NB :- Veuillez m'excuser mais en quoi le fait de faire des cellules royales va pousser la colonie à essaimer?
MM : - Mais mon pauvre ami, réfléchissez!!! Si on commence à fabriquer des reines alors que la reine est encore présente, ça va poser un problème car vous savez qu'il ne peut y avoir qu'une seule et unique reine dans la colonie. (voir interview de la reine ici et ici).
NB : - Ah oui, en effet... Je n'y avais pas pensé!
MM : - Et quand les ouvrières ont commencé à fabriquer des cellules, le phénomène devient quasi irréversible! On appelle ça la fièvre d'essaimage! Le mécanisme est alors lancé et plus rien ne l'arrêtera. La reine va devoir alors partir avec un certain nombre d'abeilles afin de laisser la place à sa remplaçante qui est dans une des cellules royales.
NB : Mais j'y pense... C'est pour ça que les apiculteurs retirent un certain nombre d'abeilles quand ils voient que la ruche est surpeuplée et qu'ils en profitent pour créer un essaim artificiel! Et ça doit être aussi pour ça qu'ils retirent les cellules royales d'essaimage car tant qu'il n'y a pas de reine prêtes à naître la reine restera dans la colonie.
MM : - Bravo Sherlock quelle intuition! Les apiculteurs essaient de retarder l'essaimage car ils savent qu'une ruche qui perd ses abeilles ne fera pas beaucoup de miel.
NB : - Le votre n'a pas dû bien faire son travail car vous vous êtes bien envolée avec un certain nombre d'ouvrières à la recherche d'une nouvelle maison!

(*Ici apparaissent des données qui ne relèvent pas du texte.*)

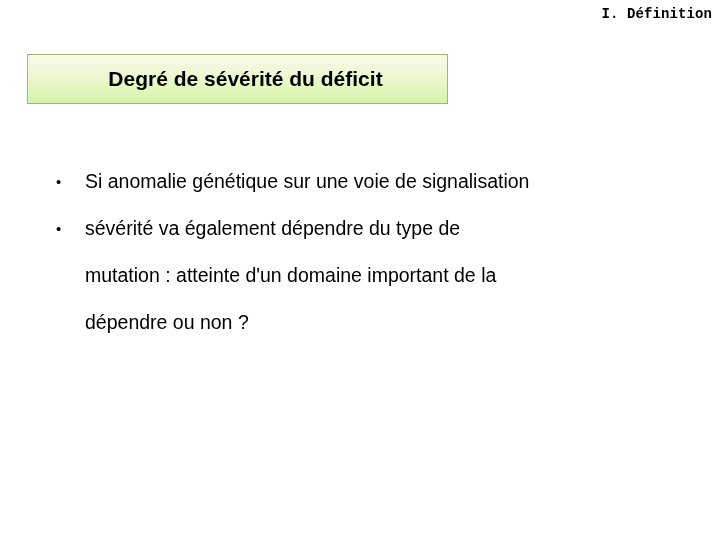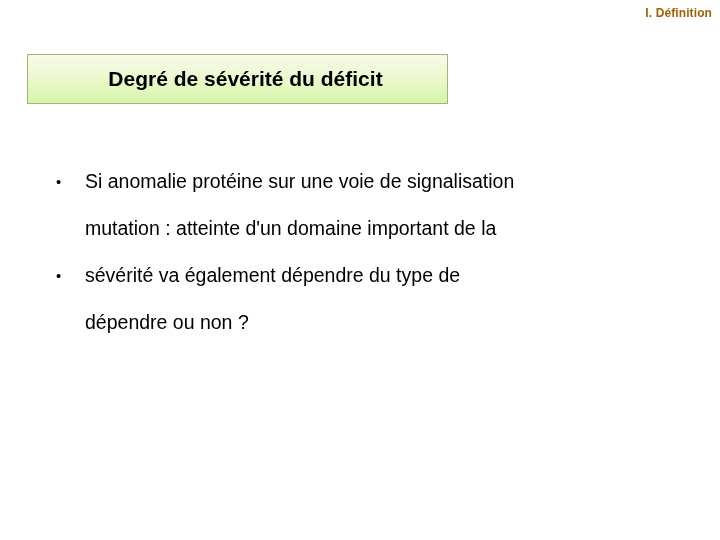"I. Définition" .section-header { color: #a16207 -> #000000; font-family: none -> Liberation Mono, monospace; font-size: 12px -> 14px }
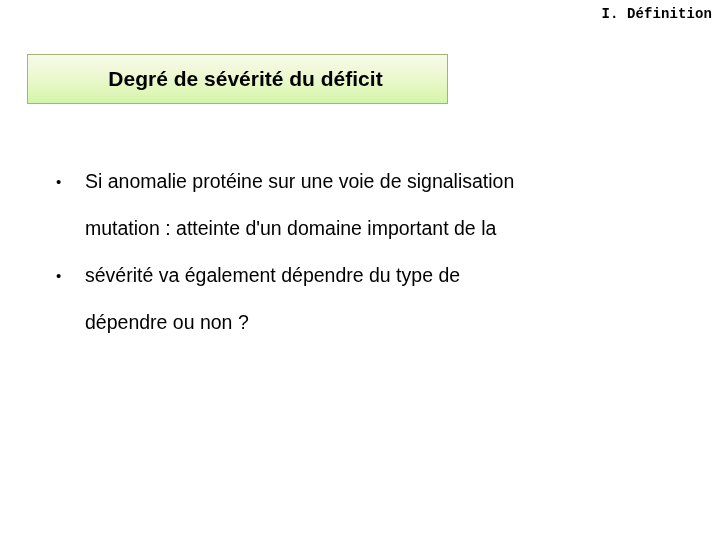"Si anomalie protéine sur une" span.line-text { text: protéine -> génétique }
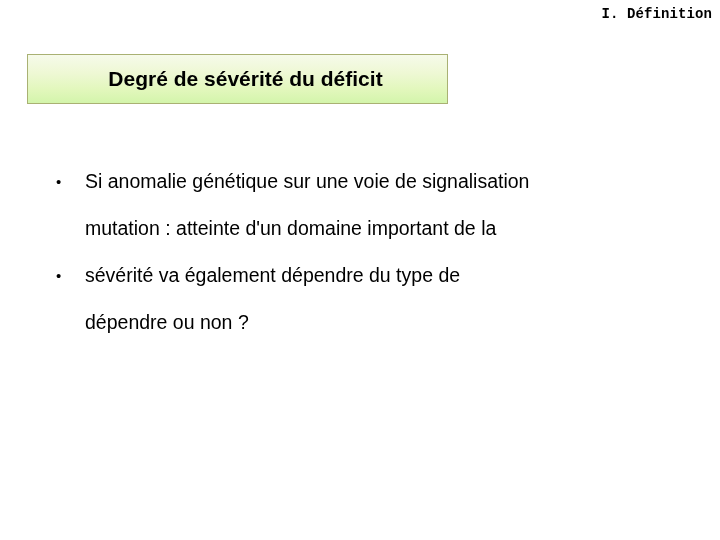"mutation : atteinte d'un domaine" div.bullet-line { order: before "sévérité va également dépendre du" -> after "sévérité va également dépendre du" }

MM :- Et oui. Et croyez moi, si j'avais su dans quelle galère je me mettais, je serais restée bien au chaud dans la ruche.
NB : - Vous voilà donc dans un nuage d'abeilles entourée de vos sœurs à la recherche de votre nouvelle maison.
MM : - Mes sœurs et mes frères. Sachez qu'un essaim qui s'envole est toujours parfaitement équilibré afin d'avoir tous les corps de métiers dans notre futur foyer. Et même certains faux bordons sont présents.
NB :- Mais dites-moi, ne prenez-vous pas un gros risque en quittant votre foyer sans nourriture en réserve?
MM :- Sachez que nous ne partons jamais le jabot vide. Ceci afin d'avoir tout de même quelques jours de réserve de nourriture. C'est aussi pour ça que nous pouvons commencer à construire des alvéoles dès notre arrivée dans notre nouvelle maison même s'il ne fait pas beau et que nous n'avons pas la possibilité d'aller chercher du nectar.
Cependant, il est vrai que nous ne pouvons pas connaître la météo sur plusieurs jours et il peut arriver que nous mourrions de faim si la météo est durablement exécrable après l'essaimage. C'est d'ailleurs arrivé il n'y a pas si longtemps que ça. En effet, au printemps 2021, un grand nombre de jeunes essaims sont morts de faim suite à une météo exceptionnellement pluvieuse et fraîche.
NB : - Je me permets d'interrompre notre discussion car le temps passe et mes employeurs n'aiment pas les heures sup. Vous nous expliquerez la prochaine fois pour quelle raison vous vous êtes retrouvée dans cette galère!